Looking for patterns
- Data analysis is finding patterns.
- Finding evidence beyond anecdotes.
- And finding anecdotes too.
Newsroom math
- Bad news: Mathematical mistakes harm your credibility.
- Good news: Newsroom math is easy: add, subtract, multiply, and divide are all you need.
1) Percentage change
- Comparing a new number to an old number.
- Formula: (NEW – OLD) / OLD
2) Rates
- Allows you to compare places of different size.
- Formula: EVENTS / POPULATION * ‘Per’ Unit
3) Univariate statistics
Descriptive statistics: taking a single variable in a collection of data and describing the characteristics.
3a) Measures of the Centre:
- Mean (average): total of the values, divided by the number of those values.
- Median: the middle value of an ordered list.
- Mode: the most common value.
- Outliers: atypical values far from the average: this might be where a story is at, where things are different from the average.
Example: Soccer salaries in the US
Normal distribution:
- The peak is in the middle near the mean.
- The wider the curve the greater the standard deviation.
- The curve covers 100%.
3b) Variability: how data can vary from the centre:
Measures of variability:
- Maximum and minimum: largest and smallest values.
- Range: the distance between the maximum and minimum.
- Quartiles: the medians of each half of the ordered list of values.
- Halfway down from the median is the first quartile.
- Halfway up from the median is the third quartile.
- Standard deviation: the average distance from the mean.
3c) Standard deviation
- Helps define whether a value is in fact a true outlier.
- Values are reliably an outlier if found more than 3 StdDev from the mean.
Empirical rule
- 68% of values within 1 StdDev of mean
- 95 of values within 2 StdDev of mean
- 99.7% of values within 3 StdDev of mean
Normal
- Variability is normal
- Values within 3 StdDev are considered normal
4) Multivariate statistics
4a) Correlation
- The relationship between two or more variables in your data.

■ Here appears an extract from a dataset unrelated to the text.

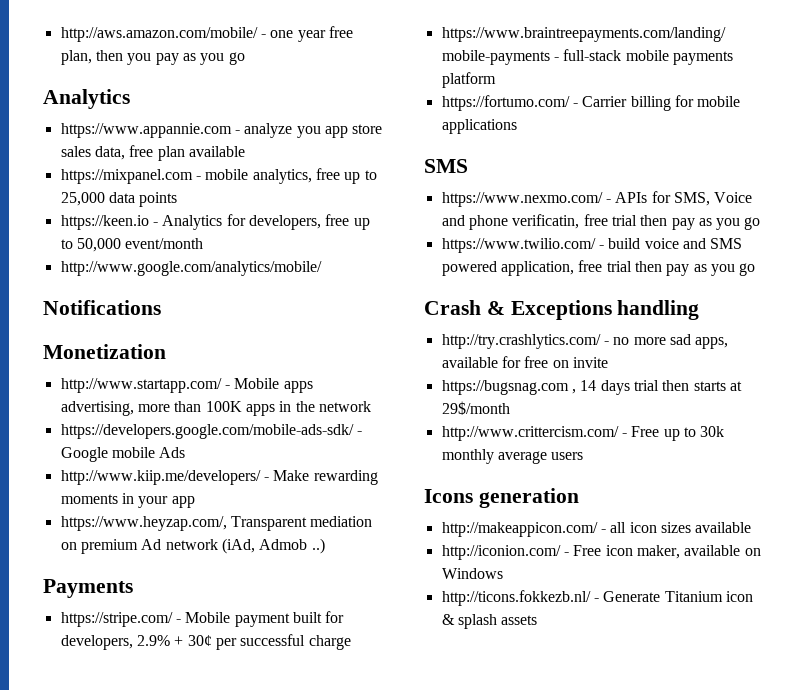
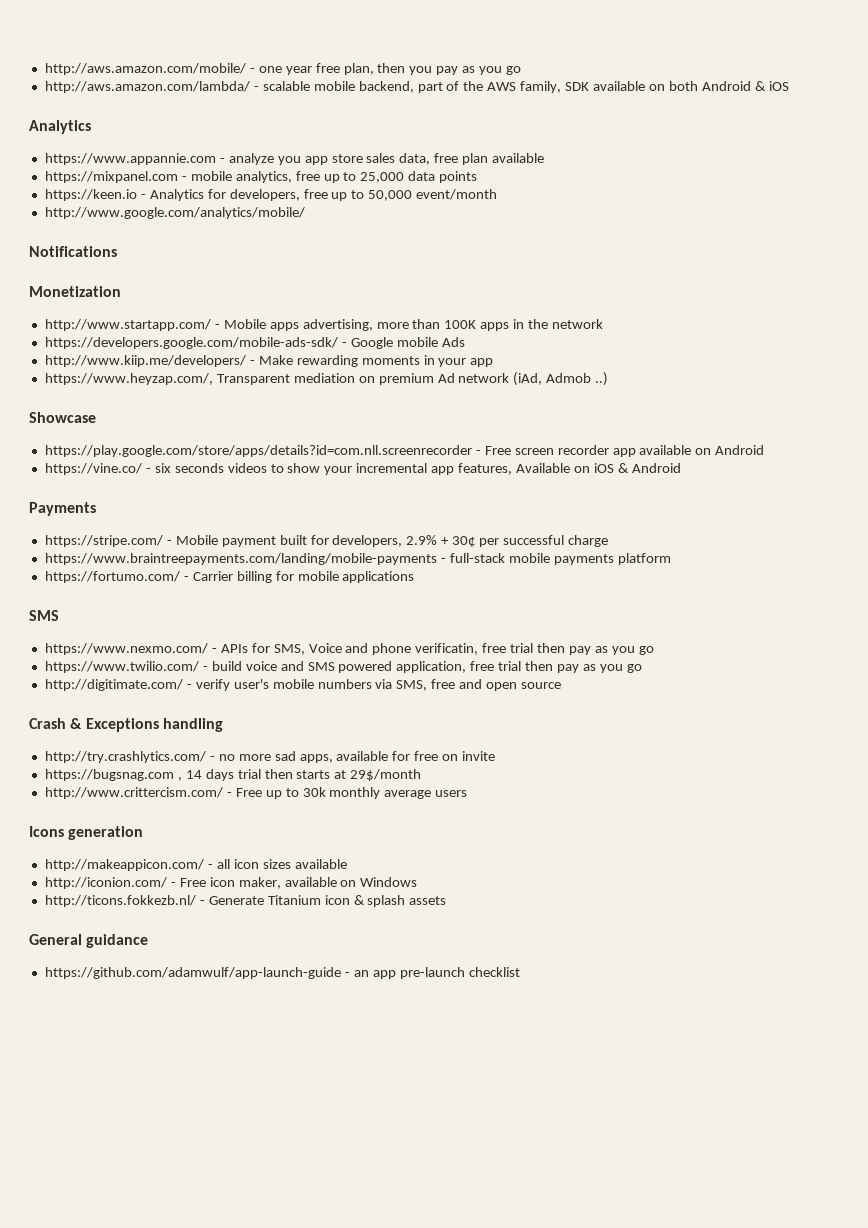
(245, 58) none -> [44,81,789,93] // http://aws.amazon.com/lambda/ - scalable mobile backend, part of the AWS family, SDK available on both Android & iOS
(325, 546) none -> [29,412,96,423] [44,445,765,457] [44,463,681,475] // Showcase // https://play.google.com/store/apps/details?id=com.nll.screenrecorder - Free screen recorder app available on Android // https://vine.co/ - six seconds videos to show your incremental app features, Available on iOS & Android
(756, 269) none -> [44,679,562,691] // http://digitimate.com/ - verify user's mobile numbers via SMS, free and open source
(538, 620) none -> [29,934,149,948] [44,967,520,979] // General guidance // https://github.com/adamwulf/app-launch-guide - an app pre-launch checklist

- Pearson’s r: ranges from -1 to 1
- Positive r: if one variable goes up, the other goes up.
- Negative r: if one variable goes up, the other goes down.
- Correlation does not imply causation.
4b) Linear regression
- Used to predict the dependent variable, based on the value of the independent variable.
I’ve learned
- Calculate and use: percentage change, medians, rates, ranges, averages, quartiles.
- Use standard deviation to identify outliers.
- Know what correlation and linear regression are.